Problem to work on:
Every record below should be printed again exactly, with its pictures removed.

Entries supplied:
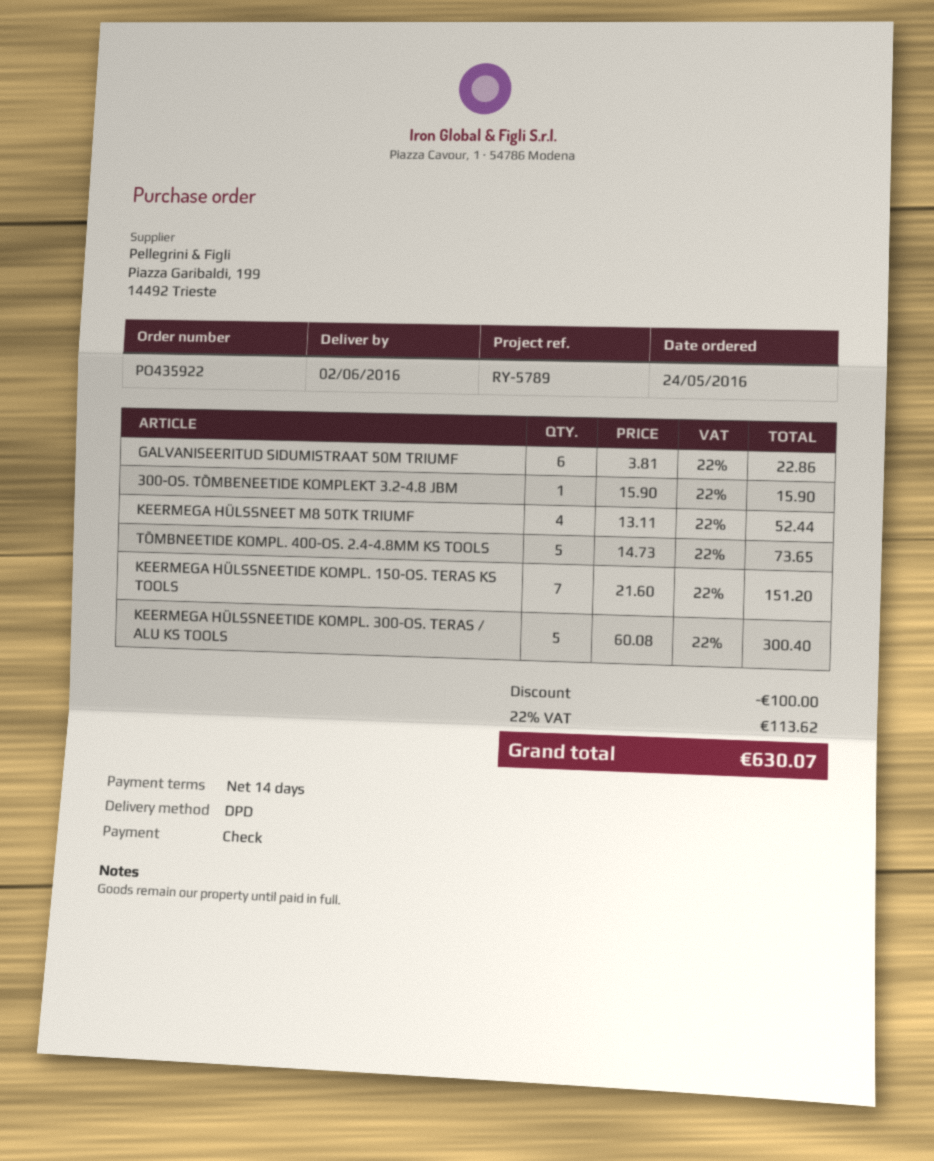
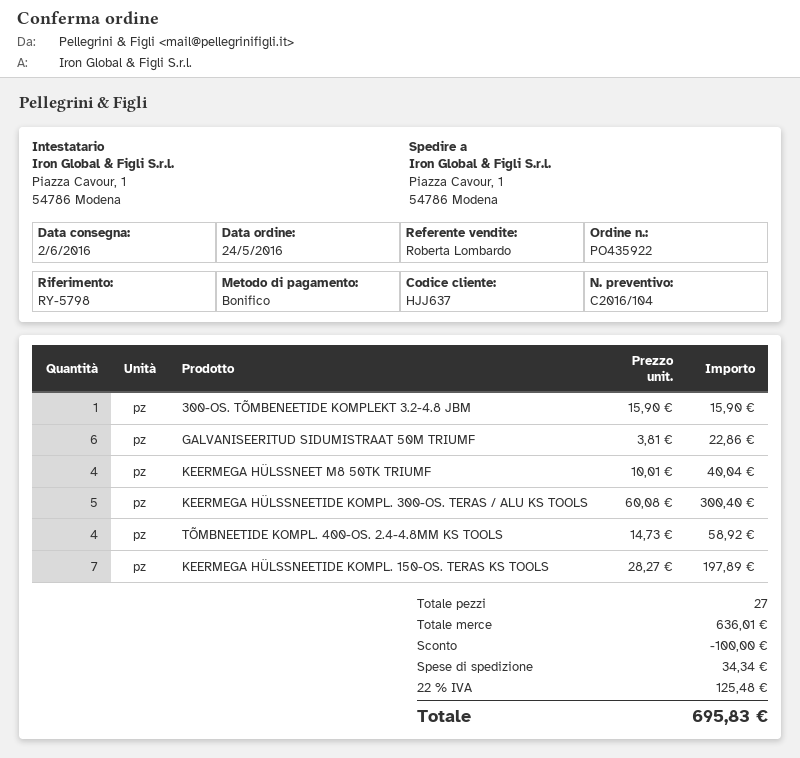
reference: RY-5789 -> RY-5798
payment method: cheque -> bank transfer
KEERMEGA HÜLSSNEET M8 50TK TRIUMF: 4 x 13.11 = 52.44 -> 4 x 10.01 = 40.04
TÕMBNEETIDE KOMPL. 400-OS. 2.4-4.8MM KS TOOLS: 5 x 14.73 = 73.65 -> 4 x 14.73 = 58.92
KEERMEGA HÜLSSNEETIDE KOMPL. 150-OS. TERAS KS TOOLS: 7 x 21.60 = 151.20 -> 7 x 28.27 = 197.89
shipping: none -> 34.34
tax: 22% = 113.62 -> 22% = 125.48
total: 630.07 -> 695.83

Response area:
reference: RY-5789 -> RY-5798
payment method: cheque -> bank transfer
KEERMEGA HÜLSSNEET M8 50TK TRIUMF: 4 x 13.11 = 52.44 -> 4 x 10.01 = 40.04
TÕMBNEETIDE KOMPL. 400-OS. 2.4-4.8MM KS TOOLS: 5 x 14.73 = 73.65 -> 4 x 14.73 = 58.92
KEERMEGA HÜLSSNEETIDE KOMPL. 150-OS. TERAS KS TOOLS: 7 x 21.60 = 151.20 -> 7 x 28.27 = 197.89
shipping: none -> 34.34
tax: 22% = 113.62 -> 22% = 125.48
total: 630.07 -> 695.83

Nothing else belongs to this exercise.